Changes in body image

When questioned about the meanings attributed to the discovery of the cancer, some respondents reported the bodily changes as tasks of the cancer, emphasizing the alopecia as main factor in this process.

At the beginning I was kind of sad, because as a woman, we think soon in hair, in appearance. I'm not going to lie, it felt really ugly at the beginning, I didn't want to leave home, [...]. (Anna Nery)

The body is the site of the experiment and practice of life, so the way people experience an illness is, first, a synthesis between body and culture, to then, be a reflection about their own disease.

In this opportunity, is from the substrate formed by the anatomical body that builds the body image. Therefore, when relevant biological changes occur, this change will cause changes in body image10. So, body image is a subjective experience that refers to perceptions, thoughts and feelings about the body and its experiences, is multifaceted, because their changes may occur in many dimensions11.
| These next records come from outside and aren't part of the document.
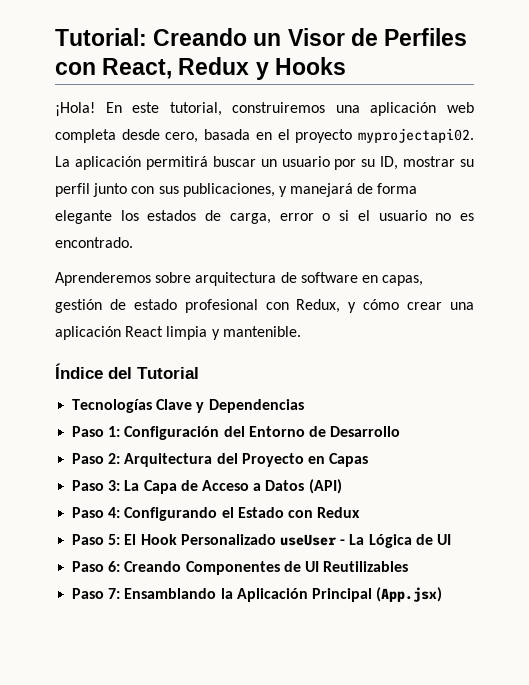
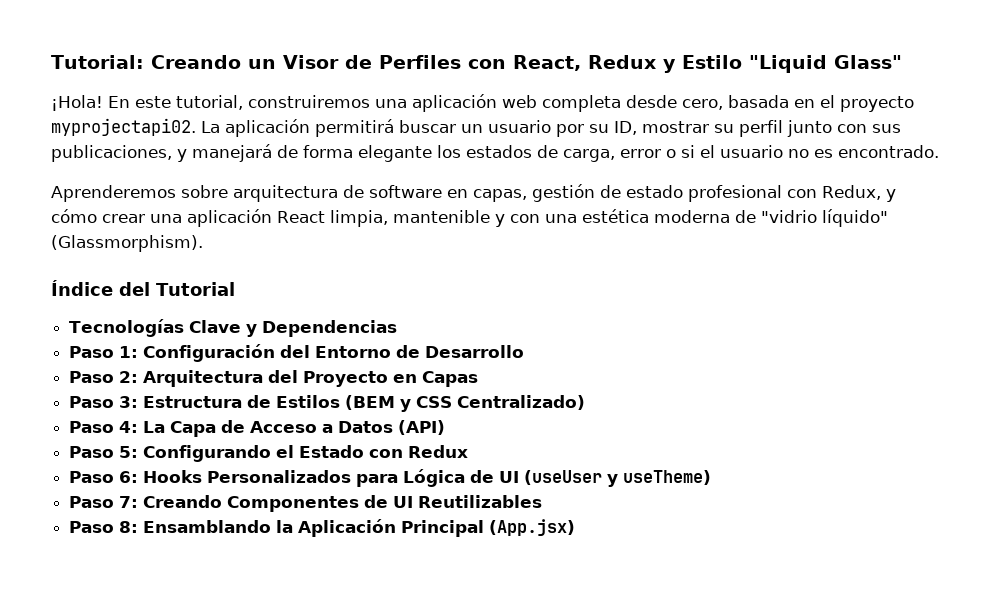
- Tutorial: Creando un Visor de Perfiles con React, Redux y Hooks
+ Tutorial: Creando un Visor de Perfiles con React, Redux y Estilo "Liquid Glass"
- Aprenderemos sobre arquitectura de software en capas, gestión de estado profesional con Redux, y cómo crear una aplicación React limpia y mantenible.
+ Aprenderemos sobre arquitectura de software en capas, gestión de estado profesional con Redux, y cómo crear una aplicación React limpia, mantenible y con una estética moderna de "vidrio líquido" (Glassmorphism).
- Paso 3: La Capa de Acceso a Datos (API)
+ Paso 3: Estructura de Estilos (BEM y CSS Centralizado)
+ Paso 4: La Capa de Acceso a Datos (API)
- Paso 4: Configurando el Estado con Redux
+ Paso 5: Configurando el Estado con Redux
- Paso 5: El Hook Personalizado useUser - La Lógica de UI
- Paso 6: Creando Componentes de UI Reutilizables
+ Paso 6: Hooks Personalizados para Lógica de UI (useUser y useTheme)
+ Paso 7: Creando Componentes de UI Reutilizables
- Paso 7: Ensamblando la Aplicación Principal (App.jsx)
+ Paso 8: Ensamblando la Aplicación Principal (App.jsx)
For women affected by breast cancer, besides the concern with body image, appeared also in the lines of the interviewed the shame and fear of non-acceptance of the spouses, as expressed in the following:

I thought in my husband, I was embarrassed, because I had to take the breast, so I thought I was awful, I thought he wouldn't want me.[...]. (Myra E. Levine)

Among the treatments for breast cancer, the surgical procedure is the more aggressive and that more affects self-image and self-esteem of women. However, despite the existence of chemotherapeutic treatments and radiotherapeutic, the mastectomy or breast removal, in their various types, is still the most chosen treatment12.

On the confirmatory diagnosis, the woman is replaced by two types of problems: the fear of the cancer, and the mutilation of a body representing motherhood, aesthetics and female sexuality13. In Western culture, the assignment of meanings to the breasts due to its importance as a physical and psychological attribute to the female body. In this opportunity, the stigma of breast cancer leads to patient coexist with prejudice and negative feelings nourished by herself14.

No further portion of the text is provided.